Engaging online can be stressful — if you don’t do it in a healthy way. Instead of using your time and energy to argue with strangers, channel your creative zeal into participating in things you care about. That might include:
- Posting in groups
- Responding to people’s comments in a helpful way
- Creating virtual events, like watch parties on Facebook or live chats on Twitter
- Saying “yes” to invites from other people for things that interest you
The “say yes” attitude will help you build better relationships online. Plus, your social feeds will show you more content that you like seeing. Facebook, for example, seems to prioritize the people and content you already engage with — meaning you’ll see more of it over time.
But if you’re already someone who says yes to all the things, it may be time to take a step back and reassess that approach.

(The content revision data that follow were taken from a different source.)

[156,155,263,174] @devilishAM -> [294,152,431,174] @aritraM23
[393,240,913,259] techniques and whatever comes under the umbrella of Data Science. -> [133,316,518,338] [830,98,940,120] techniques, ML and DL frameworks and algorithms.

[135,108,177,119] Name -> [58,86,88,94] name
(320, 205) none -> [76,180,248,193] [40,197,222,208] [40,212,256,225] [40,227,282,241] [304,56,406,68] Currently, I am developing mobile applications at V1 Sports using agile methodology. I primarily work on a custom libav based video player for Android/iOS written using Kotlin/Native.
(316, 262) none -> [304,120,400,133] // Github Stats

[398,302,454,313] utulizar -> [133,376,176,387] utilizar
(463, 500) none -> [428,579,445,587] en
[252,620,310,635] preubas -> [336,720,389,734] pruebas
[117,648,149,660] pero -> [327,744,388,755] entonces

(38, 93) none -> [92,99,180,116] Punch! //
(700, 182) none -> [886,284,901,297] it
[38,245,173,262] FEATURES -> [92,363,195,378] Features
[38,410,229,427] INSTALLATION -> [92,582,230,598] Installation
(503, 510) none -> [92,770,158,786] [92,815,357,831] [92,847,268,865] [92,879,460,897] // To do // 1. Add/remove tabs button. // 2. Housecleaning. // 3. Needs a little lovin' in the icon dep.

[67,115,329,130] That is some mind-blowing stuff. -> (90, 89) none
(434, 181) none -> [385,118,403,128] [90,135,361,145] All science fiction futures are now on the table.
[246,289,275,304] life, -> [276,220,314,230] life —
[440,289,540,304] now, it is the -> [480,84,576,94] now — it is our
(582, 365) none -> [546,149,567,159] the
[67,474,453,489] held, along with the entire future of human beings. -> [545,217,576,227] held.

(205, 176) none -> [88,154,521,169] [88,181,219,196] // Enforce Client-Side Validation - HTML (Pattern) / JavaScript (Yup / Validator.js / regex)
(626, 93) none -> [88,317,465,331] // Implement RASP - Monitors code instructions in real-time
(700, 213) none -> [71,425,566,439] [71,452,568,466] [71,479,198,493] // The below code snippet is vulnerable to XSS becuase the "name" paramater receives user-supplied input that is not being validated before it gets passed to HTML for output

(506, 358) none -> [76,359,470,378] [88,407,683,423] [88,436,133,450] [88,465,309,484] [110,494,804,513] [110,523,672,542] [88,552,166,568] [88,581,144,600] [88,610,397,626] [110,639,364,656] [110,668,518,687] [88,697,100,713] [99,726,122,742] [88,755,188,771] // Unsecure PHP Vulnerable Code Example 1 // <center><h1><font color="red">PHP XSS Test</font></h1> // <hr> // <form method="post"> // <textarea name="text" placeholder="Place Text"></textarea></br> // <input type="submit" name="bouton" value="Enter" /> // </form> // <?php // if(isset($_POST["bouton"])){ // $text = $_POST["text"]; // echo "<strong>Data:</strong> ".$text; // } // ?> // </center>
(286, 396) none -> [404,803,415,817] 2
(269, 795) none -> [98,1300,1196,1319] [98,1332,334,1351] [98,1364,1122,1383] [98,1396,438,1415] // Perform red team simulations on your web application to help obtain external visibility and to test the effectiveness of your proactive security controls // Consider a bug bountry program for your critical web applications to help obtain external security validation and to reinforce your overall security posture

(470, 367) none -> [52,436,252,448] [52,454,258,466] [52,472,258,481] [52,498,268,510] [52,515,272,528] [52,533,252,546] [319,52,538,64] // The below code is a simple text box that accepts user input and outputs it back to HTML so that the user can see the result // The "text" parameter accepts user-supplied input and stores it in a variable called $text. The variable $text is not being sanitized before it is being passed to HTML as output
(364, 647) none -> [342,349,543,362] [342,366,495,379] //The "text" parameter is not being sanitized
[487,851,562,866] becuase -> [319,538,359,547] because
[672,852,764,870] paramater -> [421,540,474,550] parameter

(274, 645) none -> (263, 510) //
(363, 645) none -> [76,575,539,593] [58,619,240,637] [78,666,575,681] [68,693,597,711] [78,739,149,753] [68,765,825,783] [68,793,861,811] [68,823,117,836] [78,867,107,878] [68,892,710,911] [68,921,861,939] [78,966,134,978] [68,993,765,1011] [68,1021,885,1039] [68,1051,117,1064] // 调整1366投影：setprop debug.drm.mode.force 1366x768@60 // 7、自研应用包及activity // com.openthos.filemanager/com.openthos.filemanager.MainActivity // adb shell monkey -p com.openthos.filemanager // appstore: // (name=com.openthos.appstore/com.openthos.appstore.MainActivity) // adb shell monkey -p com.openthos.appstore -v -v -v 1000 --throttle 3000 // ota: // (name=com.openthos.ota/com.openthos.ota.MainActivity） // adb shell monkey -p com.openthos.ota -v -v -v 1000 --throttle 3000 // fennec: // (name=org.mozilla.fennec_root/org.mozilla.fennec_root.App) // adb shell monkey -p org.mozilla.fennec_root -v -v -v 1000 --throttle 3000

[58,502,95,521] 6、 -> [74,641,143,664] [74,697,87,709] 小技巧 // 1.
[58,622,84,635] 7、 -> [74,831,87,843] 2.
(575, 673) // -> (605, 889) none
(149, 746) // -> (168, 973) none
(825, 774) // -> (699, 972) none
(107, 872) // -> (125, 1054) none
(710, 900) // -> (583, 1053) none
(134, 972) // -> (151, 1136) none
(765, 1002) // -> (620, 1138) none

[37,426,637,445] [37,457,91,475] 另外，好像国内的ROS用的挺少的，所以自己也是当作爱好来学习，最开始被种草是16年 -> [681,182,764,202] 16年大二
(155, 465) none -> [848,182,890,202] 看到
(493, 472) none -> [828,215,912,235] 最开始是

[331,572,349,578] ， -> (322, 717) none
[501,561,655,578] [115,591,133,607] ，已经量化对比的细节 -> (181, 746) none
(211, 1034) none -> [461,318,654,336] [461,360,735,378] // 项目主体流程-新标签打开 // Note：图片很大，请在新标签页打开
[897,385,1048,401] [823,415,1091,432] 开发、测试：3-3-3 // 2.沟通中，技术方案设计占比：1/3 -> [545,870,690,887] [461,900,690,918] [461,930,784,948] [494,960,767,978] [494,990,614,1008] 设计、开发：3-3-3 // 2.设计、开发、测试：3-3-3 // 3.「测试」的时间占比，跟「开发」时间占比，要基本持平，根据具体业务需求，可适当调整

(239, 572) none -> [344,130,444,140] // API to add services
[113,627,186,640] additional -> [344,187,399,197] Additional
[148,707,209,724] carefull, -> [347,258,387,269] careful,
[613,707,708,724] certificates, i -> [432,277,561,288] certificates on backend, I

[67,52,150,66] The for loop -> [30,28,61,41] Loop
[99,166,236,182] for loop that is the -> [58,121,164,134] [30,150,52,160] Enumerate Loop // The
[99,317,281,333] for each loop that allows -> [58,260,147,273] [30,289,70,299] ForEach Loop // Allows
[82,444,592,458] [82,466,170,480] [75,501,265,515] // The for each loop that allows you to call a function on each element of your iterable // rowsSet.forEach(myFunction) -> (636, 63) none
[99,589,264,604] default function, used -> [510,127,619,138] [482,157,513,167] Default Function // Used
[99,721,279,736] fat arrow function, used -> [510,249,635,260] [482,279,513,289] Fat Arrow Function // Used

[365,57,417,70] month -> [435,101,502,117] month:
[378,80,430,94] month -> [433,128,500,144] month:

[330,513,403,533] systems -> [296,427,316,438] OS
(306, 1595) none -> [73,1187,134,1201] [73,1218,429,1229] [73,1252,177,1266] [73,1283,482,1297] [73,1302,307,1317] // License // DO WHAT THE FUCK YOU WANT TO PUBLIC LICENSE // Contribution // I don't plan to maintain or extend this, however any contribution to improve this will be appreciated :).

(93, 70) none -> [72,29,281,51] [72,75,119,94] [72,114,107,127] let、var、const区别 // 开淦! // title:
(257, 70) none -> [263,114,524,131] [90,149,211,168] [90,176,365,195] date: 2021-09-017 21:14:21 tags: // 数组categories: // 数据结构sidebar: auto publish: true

It’s good to branch out and cultivate a pleasing online experience for yourself, but you run the risk of running yourself ragged if you become an automatic yes-man. According to the Mayo Clinic, saying “no” when you need to is a good stress reliever. Setting and sticking to your boundaries can feel awkward for some, but keeping your emotional plate balanced is an essential skill.
Consider the things you enjoy and have time for before committing to every invite that pops up in your notifications.
5) Take regular breaks.
If the virtual world starts taking up more mental space than you can afford, it’s time to take a break. You don’t need to cut ties with social media forever. But a short break every now and again to refocus your energy and clear your mind can do wonders for your mental health.
Try going offline for a set time each day, perhaps right before bed. If that’s normally when you scroll Instagram and save a few Pins on Pinterest, consider shifting your social time to earlier in the day. Sleep experts suggest unplugging from all electronics shortly before bed anyway. You may get a better night’s sleep as a bonus.
And if you’re feeling even bolder, try taking an even longer social media hiatus to see how the world looks beyond the glow of a screen. It’s easy to lose a bit of yourself online, even with your best intentions. Take a break when you need it. Your friends, followers and favorite pages will be waiting when you get back.
After all, absence, as they say, makes the heart grow fonder.